Außer dem Knopf für den Stand-by-Betrieb gibt es keine Tasten am Tablet, eine Kopfhörerbuchse ist ebenfalls vorhanden. Der Kindle Fire hat 8 Gigabyte internen Speicher, der nicht aufgerüstet werden kann. Es ist also klar, dass man beim Entwerfen des Tablets darauf geachtet hat, dass es für das Streaming geeignet ist, nicht als tragbares Medienarchiv mit Abspielfunktion. Für ein oder zwei Filme sollte die Akkuladung locker reichen, wer den Fire oft und lange benutzt, wird ihn vermutlich jeden oder jeden zweiten Tag an die Steckdose hängen müssen. Alle anderen dürfen das sicherlich ein- oder zweimal in der Woche machen.
Mit 159 bzw. 179 Euro (falls man auf die Werbung verzichtet, die auf dem Bildschirm zu sehen wäre, wenn man die "Tastensperre" drin hat) bietet Amazon mit dem Kindle Fire gerade im Vergleich zum iPad Mini und Galaxy Pad 2 ein echt gutes Preis-Leistungsverhältnis. Das gilt allerdings natürlich nur für die, die mit einem Tablet auch etwas anfangen können. Wer sich bisher nicht vorstellen kann, ein Tablet oft einzusetzen, für den wird auch der Kindle Fire zu teuer sein; DIE Killer-App, die ein Tablet wahnsinnig attraktiv machen würde, gibt es anscheinend noch nicht. Wer allerdings schon immer ein Tablet haben wollte und auf Schnickschnack wie Kameras, Internet über UMTS/3G und extra Speicherkartenslot verzichten kann, für den ist der Kindle Fire sicherlich eine gute Wahl.
Wer jetzt die Kurzform wissen will, wie ich zu den Geräten stehe: Mit dem Fire bin ich echt zufrieden, vom normalen Kindle sogar begeistert. Kleine Warnung aber für Eltern: Es gibt zwar in beiden Geräten die Möglichkeit, eine Kindersicherung zu aktivieren, aber nicht für einzelne Bücher.

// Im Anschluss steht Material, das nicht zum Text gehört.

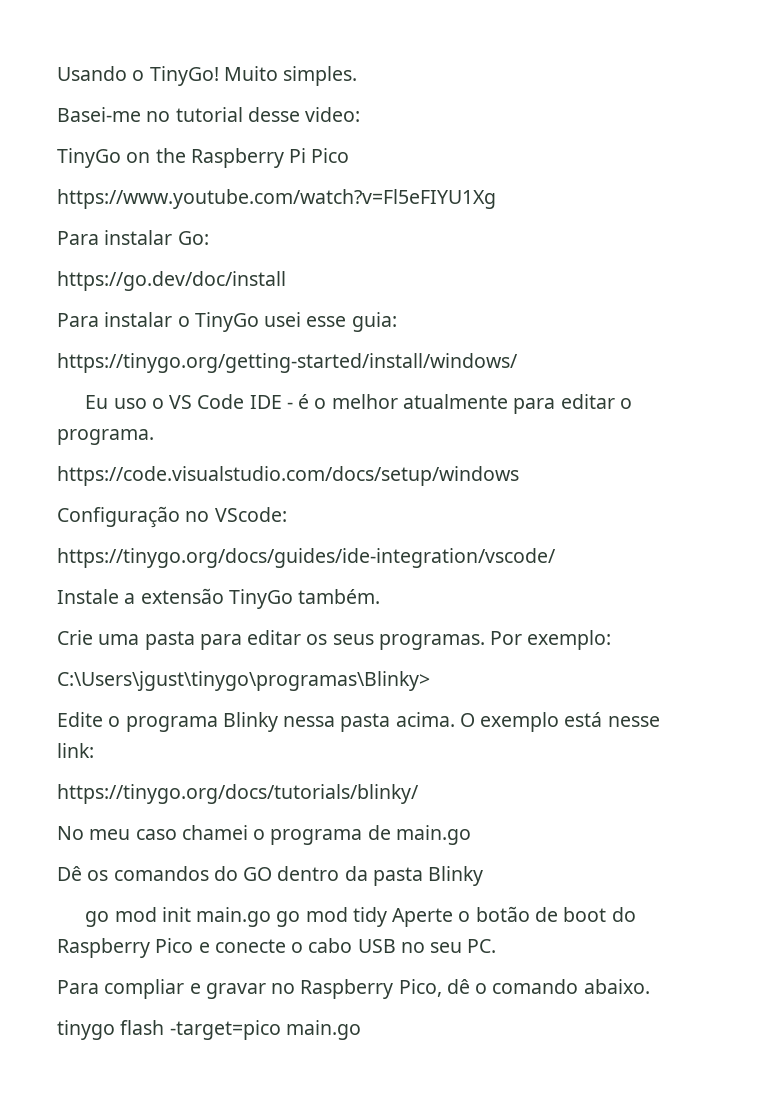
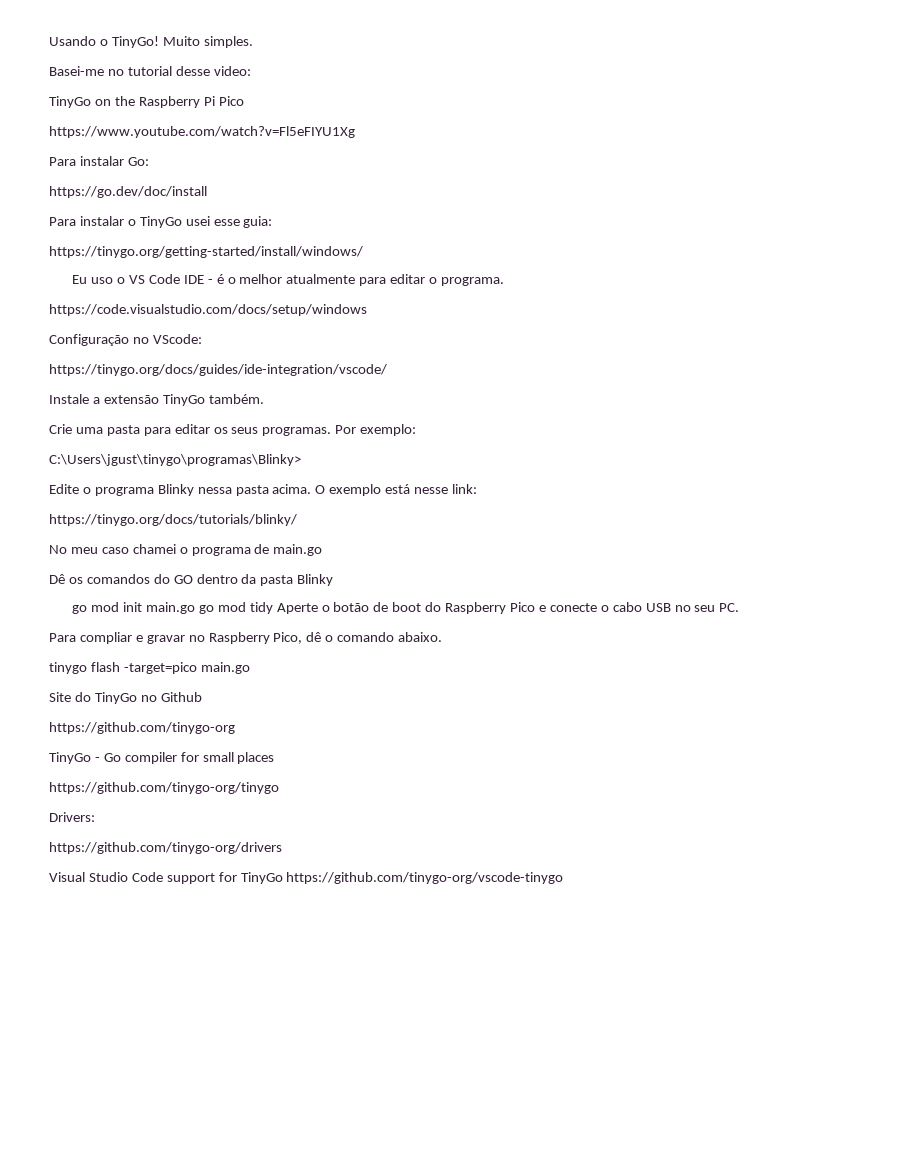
(361, 1030) none -> [49,692,202,704] [49,722,235,734] [49,752,275,764] [49,782,279,794] [49,812,95,822] [49,842,282,854] [49,872,564,884] // Site do TinyGo no Github // https://github.com/tinygo-org // TinyGo - Go compiler for small places // https://github.com/tinygo-org/tinygo // Drivers: // https://github.com/tinygo-org/drivers // Visual Studio Code support for TinyGo https://github.com/tinygo-org/vscode-tinygo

Wer also gerne mal seinen Kleinen einen Kindle zum Lesen in die Hand drücken will, der sollte seine Pornobücher vom Gerät löschen und per Kindersicherung den Zugriff auf das Archiv/die Cloud einschränken.
Und wer sich jetzt noch ganz schnell vor dem Fest einen Kindle bestellen will, hier noch einmal die Links:
Kindle - Kindle Paperwhite - Kindle Fire - Kindle Fire HD
Gast
Wäre sicher auch für den Urlaub praktisch. Dann ginge nicht die Hälfte des Freigepäcks für Lektüre drauf (:
Ich sehe durchaus die Vorteile der Reader. Jedoch: Nennt mich altmodisch und sentimental, aber ich bevorzuge richtige Bücher. Das Gefühl und der Geruch sind Dinge, die keine Maschine bieten kann. Vom Amazon-üblichen Datenklau mal ganz zu schweigen.